James Dahl: Bridges Not Wedges
There has been a lot of talk about free speech in schools and on university campuses in recent weeks, not least in the light of the Government’s announcement last week of their intention to legislate to protect free speech and academic freedom within higher education. As Tom Peck wrote in The Independent, will Gavin Williamson be able to succeed in cutting through the Gordian Knot with which the likes of Voltaire, JS Mill and Rousseau struggled? Let’s see…
It was therefore something of a surprise to wake up yesterday to an article in the Mail on Sunday which referred to Wellington College, particularly our teaching of Mandarin and our links with the Confucius Institute at UCL’s Institute of Education. Even more surprising was the implication (swiftly removed when contact was made) that the College was one of many UK private schools to have been bought by Chinese owners. The College remains, of course, an educational charity founded by Royal Charter as the national memorial to “the greatest Englishman who ever lived”. We therefore do not have any owners, as such, but never let the truth get in the way of a good story.

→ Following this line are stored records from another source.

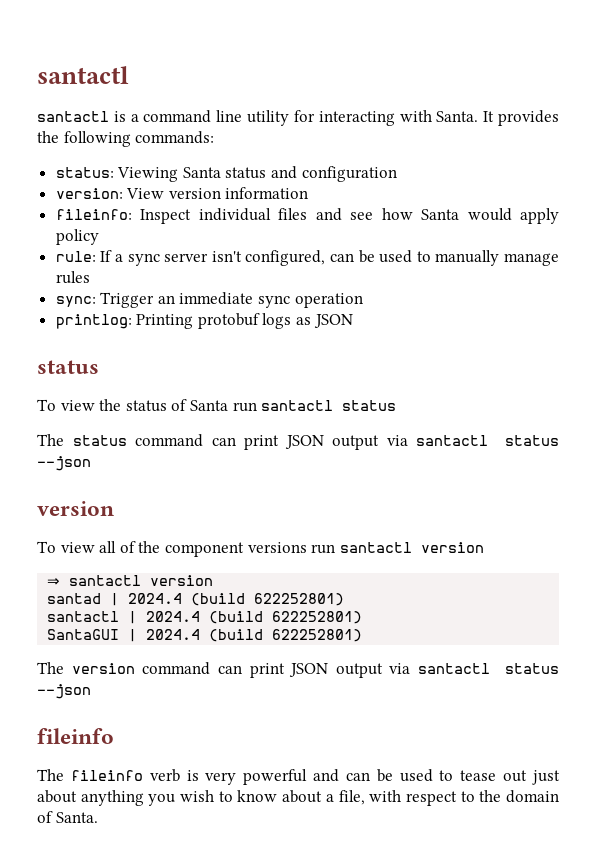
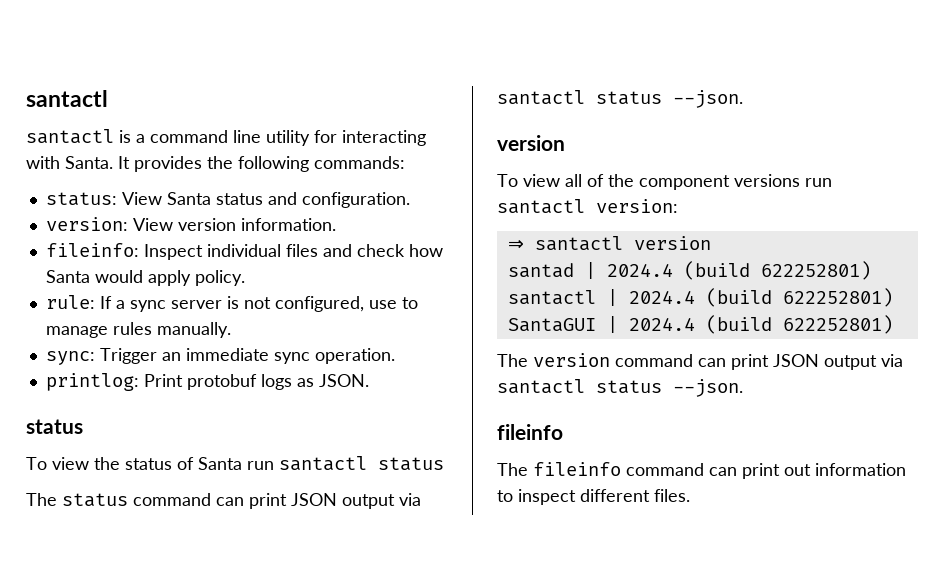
- status: Viewing Santa status and configuration
+ status: View Santa status and configuration.
- version: View version information
+ version: View version information.
- fileinfo: Inspect individual files and see how Santa would apply policy
+ fileinfo: Inspect individual files and check how Santa would apply policy.
- rule: If a sync server isn't configured, can be used to manually manage rules
+ rule: If a sync server is not configured, use to manage rules manually.
- sync: Trigger an immediate sync operation
+ sync: Trigger an immediate sync operation.
- printlog: Printing protobuf logs as JSON
+ printlog: Print protobuf logs as JSON.
- The status command can print JSON output via santactl status --json
+ The status command can print JSON output via santactl status --json.
- To view all of the component versions run santactl version
+ To view all of the component versions run santactl version:
- The version command can print JSON output via santactl status --json
+ The version command can print JSON output via santactl status --json.
- The fileinfo verb is very powerful and can be used to tease out just about anything you wish to know about a file, with respect to the domain of Santa.
+ The fileinfo command can print out information to inspect different files.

The teaching of Mandarin Chinese at Wellington was introduced in 2007, and remains an important part of our curriculum, alongside the teaching of other major world languages in French, Spanish, German and Russian. Hundreds of Wellingtonians have benefitted from being exposed to and learning about the language and culture of China, and 2015 marked an important moment when our first Sixth Former was accepted by Oxford University to read Oriental Studies, having first been introduced to Mandarin as a Third Former in the Combermere.
The College takes very seriously our responsibility to prepare pupils for the world of tomorrow, not of yesteryear, and to encourage Wellingtonians to look outwards beyond our four walls and, indeed, beyond our national borders in doing so. It is why we offer the International Baccalaureate as well as A Levels. It is why we have pupils from almost 40 different countries worldwide. It underpins our ongoing mission to open sister schools around the world. And it is why we teach Mandarin Chinese, alongside other modern and classical languages. To adopt a more insular, inward-looking approach would, in my view, be a dereliction of our educational duty.

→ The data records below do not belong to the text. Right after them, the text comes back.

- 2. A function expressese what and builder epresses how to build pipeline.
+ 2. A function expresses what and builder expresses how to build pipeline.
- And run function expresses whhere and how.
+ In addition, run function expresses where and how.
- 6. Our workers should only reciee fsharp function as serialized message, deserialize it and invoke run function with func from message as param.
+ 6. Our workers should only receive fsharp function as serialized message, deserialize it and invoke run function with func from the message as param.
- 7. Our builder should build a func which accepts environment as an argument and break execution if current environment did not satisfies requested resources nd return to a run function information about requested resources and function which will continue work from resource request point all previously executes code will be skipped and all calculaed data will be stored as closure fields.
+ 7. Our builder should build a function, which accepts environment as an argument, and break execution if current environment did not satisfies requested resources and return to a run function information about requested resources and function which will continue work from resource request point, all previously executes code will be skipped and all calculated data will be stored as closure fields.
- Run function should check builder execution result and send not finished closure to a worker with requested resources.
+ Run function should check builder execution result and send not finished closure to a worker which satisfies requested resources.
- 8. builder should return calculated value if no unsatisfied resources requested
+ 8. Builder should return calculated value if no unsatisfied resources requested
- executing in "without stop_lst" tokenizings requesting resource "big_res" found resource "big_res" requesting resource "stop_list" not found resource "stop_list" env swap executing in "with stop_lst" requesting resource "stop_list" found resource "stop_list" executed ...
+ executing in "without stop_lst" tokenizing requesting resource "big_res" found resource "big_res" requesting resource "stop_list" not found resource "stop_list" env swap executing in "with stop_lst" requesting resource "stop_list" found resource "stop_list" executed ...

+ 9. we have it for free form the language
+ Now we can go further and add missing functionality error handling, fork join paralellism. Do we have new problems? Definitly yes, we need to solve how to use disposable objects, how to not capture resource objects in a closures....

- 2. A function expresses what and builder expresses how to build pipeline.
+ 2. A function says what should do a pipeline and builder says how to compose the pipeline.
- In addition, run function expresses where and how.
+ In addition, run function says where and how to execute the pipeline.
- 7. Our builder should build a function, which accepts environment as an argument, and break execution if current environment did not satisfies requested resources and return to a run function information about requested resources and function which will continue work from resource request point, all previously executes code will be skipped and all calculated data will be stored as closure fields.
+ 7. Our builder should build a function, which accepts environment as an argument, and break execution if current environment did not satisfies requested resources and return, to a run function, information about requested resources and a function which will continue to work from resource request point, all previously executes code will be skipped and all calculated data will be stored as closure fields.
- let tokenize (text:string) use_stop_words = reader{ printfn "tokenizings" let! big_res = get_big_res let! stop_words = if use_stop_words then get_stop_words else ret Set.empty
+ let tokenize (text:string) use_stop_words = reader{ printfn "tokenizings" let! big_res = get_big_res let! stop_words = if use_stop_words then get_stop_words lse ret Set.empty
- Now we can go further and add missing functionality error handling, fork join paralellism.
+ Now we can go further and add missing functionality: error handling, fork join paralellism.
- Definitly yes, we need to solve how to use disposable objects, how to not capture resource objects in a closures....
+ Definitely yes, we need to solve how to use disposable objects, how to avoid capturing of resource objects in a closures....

Now, more than ever, this outward-facing, inclusive and internationalist approach to preparing the next generation needs to be nurtured and encouraged if we are to recover, on a global level, from the societal, educational and financial scars of COVID-19. To this end, Wellington College will continue to build international bridges rather than drive wedges between East and West, not only for the benefit of our pupils and those Wellingtonians in our family of schools, but also for the rewards which can be reaped at an organisational level – the sharing of ethos, values and best practice, professional support and teacher exchange, and the joys of being part of large global family.

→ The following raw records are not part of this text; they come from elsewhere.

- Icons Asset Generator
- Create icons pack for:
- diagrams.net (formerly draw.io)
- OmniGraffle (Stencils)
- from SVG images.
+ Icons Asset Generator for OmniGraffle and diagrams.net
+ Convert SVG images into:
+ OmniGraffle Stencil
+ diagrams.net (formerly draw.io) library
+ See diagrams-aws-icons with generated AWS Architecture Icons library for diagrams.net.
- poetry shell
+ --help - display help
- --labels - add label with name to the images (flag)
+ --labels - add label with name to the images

As an educational establishment, we will always promote knowledge and understanding of those from different regions of the world through our own curriculum and through meaningful partnerships with our family of schools. Only by working together, transnationally, generously, and with mutual understanding of our unique contexts, backgrounds and cultures will the world heal its current wounds and move forward for the benefit of all humankind. This approach has characterised a Wellington education for the past 15 years and will feature centrally in the next chapter of the College’s history.